Wednesday, December 3, 2014

Advent Week One

For the second year am leading an Advent Bible study group at my house, yesterday was our first meeting.  As we were going over the first reading for this upcoming Sunday, I realized that the first verse from the Book of Isaiah dealt with God asking us to comfort one another, “Comfort, comfort my people says the Lord.”  It just amazes me when I study God’s word how detailed He is in His instruction for all of us to lead peaceful, simple, happy lives.  He knew that in our walk towards eternal life we would need cheerleaders and others to help us during our moments of heartache and trouble.  We would specially need people of faith to remind and redirect our path towards God.  I am blessed with a lot of friends, some of the ones that I have the longest history with are not Christian; yet, they have been with me through some of the most trying periods in my life and for that I am eternally grateful and indebted.  Leaving them behind after my conversion was never an option for me, and though they might not understand life according to the ways of God- they support and encourage me no matter how foreign my beliefs or how my faith is transforming me.  They have been there for me in ways no believer has and I have hope that one day God will reign in their hearts and in their lives.  And it would be such a blessing from God if He allowed me to witness their conversion (SMILE).  Thus, if people who don’t know God can be such a comfort – how much more do we that know God must be. 
Last night as I lead the Bible study group and went over the readings with my group of six admirable Christian friends I gave thanks for God’s providence.  I have heard believers state that as they grew in God their social group diminished and I am not sure if I am doing something wrong- but since I follow God my circle of friends has multiplied.  God has taught me to love more perfectly and in doing so my family on earth continues to grow.  As I sat, in my living room listening to God’s word and the sharing of my sisters in Christ inside this light in me just grew brighter.  I understood so much and I rejoiced in the moment.  Reflecting on the foreshadowing of Christ’s birth, John the Baptist announcing the coming of the Messiah and the warning to get things right before Christ’s return again- gave me such hope in God’s plan.  God comforted me.  From the beginning God has had a plan for us, and not just us as a whole, but for each of us personally. 

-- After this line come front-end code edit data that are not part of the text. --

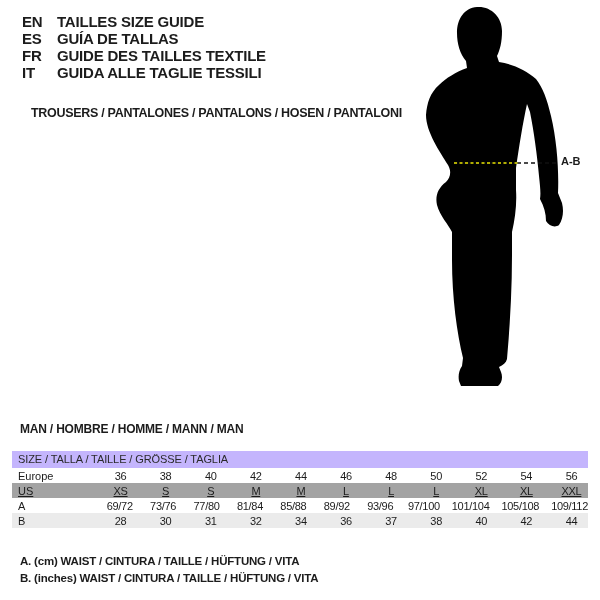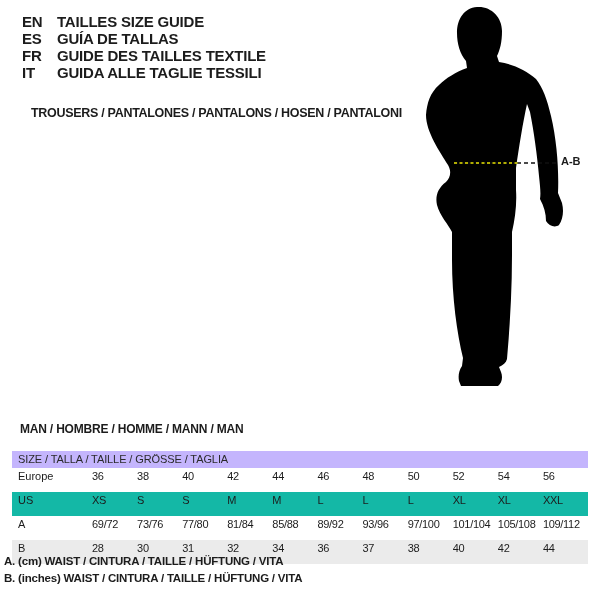--- a/index.html
+++ b/index.html
@@ -38,7 +38,7 @@
     height:17px;line-height:17px;padding-left:6px;letter-spacing:-0.1px;
     color:#2a2a2a;white-space:nowrap;
   }
-  .trow{display:grid;grid-template-columns:80px repeat(11,1fr);height:24px;line-height:16px;}
+  .trow{display:grid;grid-template-columns:80px repeat(11,1fr);height:15px;line-height:16px;gap:12px;}
   .tlabel{padding-left:6px;text-align:left;white-space:nowrap;}
   .tcell{text-align:left;white-space:nowrap;letter-spacing:-0.3px;}
 

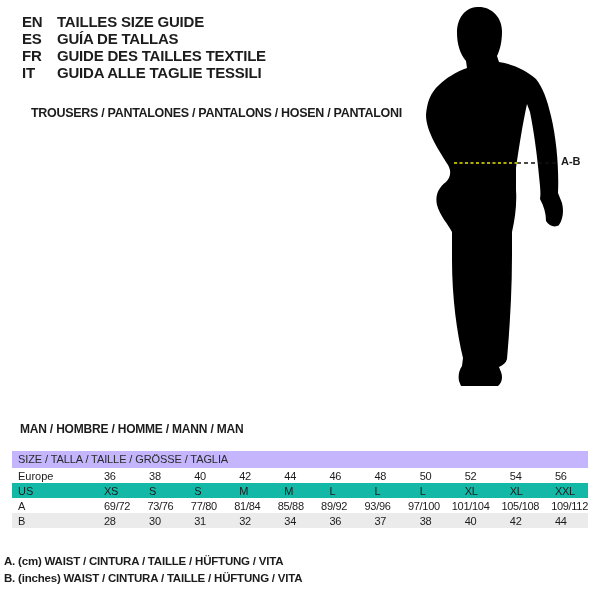--- a/index.html
+++ b/index.html
@@ -40,7 +40,7 @@
   }
   .trow{display:grid;grid-template-columns:80px repeat(11,1fr);height:15px;line-height:16px;gap:12px;}
   .tlabel{padding-left:6px;text-align:left;white-space:nowrap;}
-  .tcell{text-align:left;white-space:nowrap;letter-spacing:-0.3px;}
+  .tcell{text-align:center;white-space:nowrap;letter-spacing:-0.3px;}
 
   
   .notes{position:absolute;left:4px;top:553px;font-size:11.5px;font-weight:700;letter-spacing:-0.2px;}

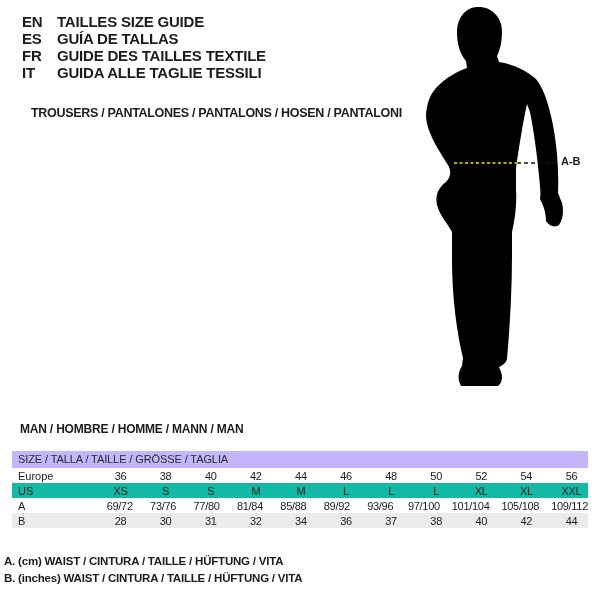--- a/index.html
+++ b/index.html
@@ -137,7 +137,7 @@
     <div class="tcell">56</div>
   </div>
 
-  <div class="trow" style="background:#14b8a6;">
+  <div class="trow" style="background:#a3a3a3;text-decoration:underline;">
     <div class="tlabel">US</div>
     <div class="tcell">XS</div>
     <div class="tcell">S</div>

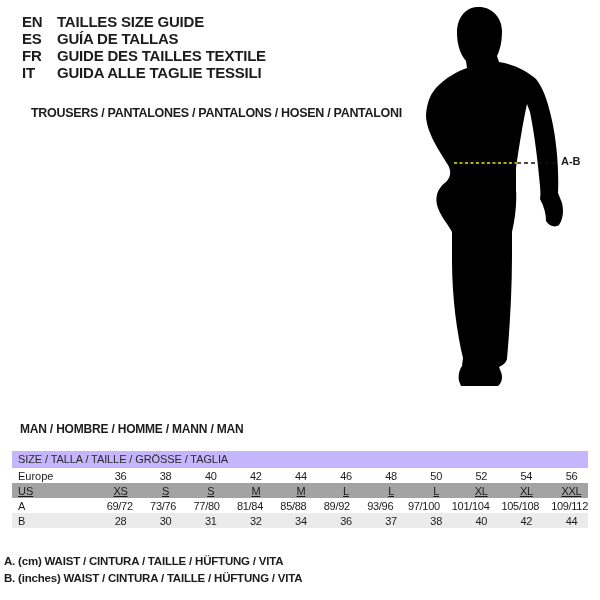--- a/index.html
+++ b/index.html
@@ -43,7 +43,7 @@
   .tcell{text-align:center;white-space:nowrap;letter-spacing:-0.3px;}
 
   
-  .notes{position:absolute;left:4px;top:553px;font-size:11.5px;font-weight:700;letter-spacing:-0.2px;}
+  .notes{position:absolute;left:20px;top:553px;font-size:11.5px;font-weight:700;letter-spacing:-0.2px;}
   .note-line{line-height:16.5px;white-space:nowrap;}
 </style>
 </head>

I thought of a picture I posted on Facebook in which a little girl holds onto a bear and tells Jesus that she loves it and wants to hold on to it. Jesus extends one hand asking her to trust Him and holds a bigger bear that He wants to give her behind His back.  That image came to mind as I reflected on the reading from Second Peter, in which God exhorts us to be patient like He is with us.  I have been a bit disappointed with a man I like because he didn’t wish me a happy birthday; yet, as I reflected on this reading I realized that I should praise God that through the lack of this person’s gesture God has revealed that I am holding on to someone that is not for me.  That God has my mate on His way towards me and though the truth hurts, I need to trust Him and be patient.  In the meantime He has sent many people to comfort me and to point me on the way of His truth.  As a cherry on top, as the night came to an end a friend crashed my small group, cake and balloons in hand to wish me a happy belated birthday and I thought to myself- how can I be sad when God showers me with SO MANY BLESSINGS!